И мы так привыкаем иногда к жизни плотской, чувственной, в сердце нашем образуется холодное равнодушие ко всему, превышающему вещественные потребности наши. Тогда мы начинаем любить мнимый покой души, который на самом деле есть начало ее омертвения. В нас не только нет желания объяснить себе нравственное состояние наше, но напротив — мы стараемся обходить все вопросы, вызывающее ум наш к помышлению о предметах, выходящих из обыкновенного круга вещей, и удалять от себя случаи, неприятно пробуждающие совесть нашу. По нашим поступкам трудно судить о нас, кто мы, враги ли веры, или послушные чада ее: ни вражды, ни любви к ней мы не показываем на деле. Но Господь не терпит сего расположения в людях () и, по бесконечному благоутробию Своему, Сам посещает нас того, чтобы пробудить душу нашу от усыпления и благоволит совершать пред нами или над нами чудеса Своего могущества. Иногда десница Господня видимо открывается над нами в поражающих нас несчастиях; иногда слово Божие, живое и действенное, острейшее паче меча обоюдуостра, проходит даже до разделения души и духа нашего и строго судит помышления и мысли сердечные в нас; иногда другим образом является нам Господь в силе и величии Своем. Как же сретаем мы Его в сих случаях? Трепет объемлет сердца наши; но в этом трепете нет истинного страха Божия. Нам тяжело в присутствии Господнем, потому что мы не можем с тою беспечностью о душе проводить день за днем, к какой получили сильную привычку; мы поневоле должны изменить обычный образ деятельности, или, лучше, оставить обычную дремоту свою и бдеть за собою непрестанно.

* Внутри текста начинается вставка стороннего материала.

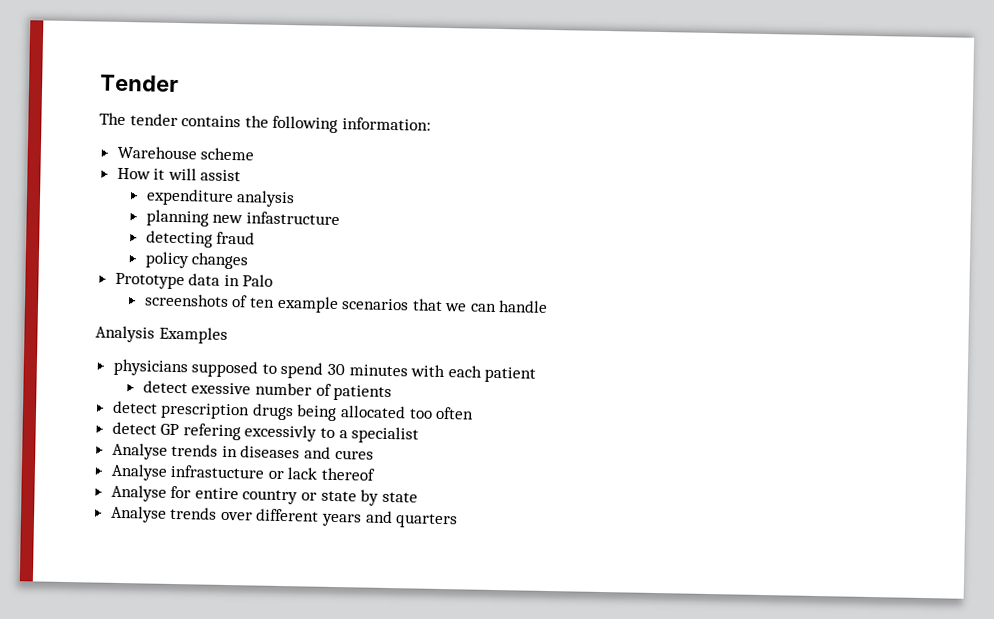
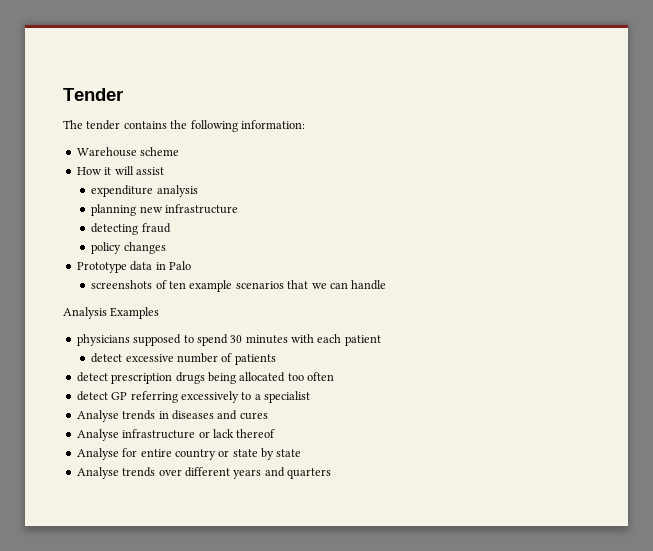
[245,211,340,226] infastructure -> [165,204,239,214] infrastructure
[191,382,252,395] exessive -> [125,354,174,362] excessive
[182,423,318,442] refering excessivly -> [130,391,239,403] referring excessively
[170,464,266,479] infrastucture -> [122,429,196,439] infrastructure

Поэтому мы желаем, чтобы посещение Господне не продолжилось и, не испытуя цели его, молим, подобно гадарянам, да прейдет от предел наших невидимый, но страшный Посетитель наш, чтобы все пришло у нас в прежний порядок, чтобы нам не страшно было возвратиться ко всем привычкам нашим и идти беззаботно тем путем, каким шли прежде. Так истинно бывает с людьми, заматеревшими в той жизни по плоти, которой вся цель ограничивается возможным спокойствием и благополучием на земле.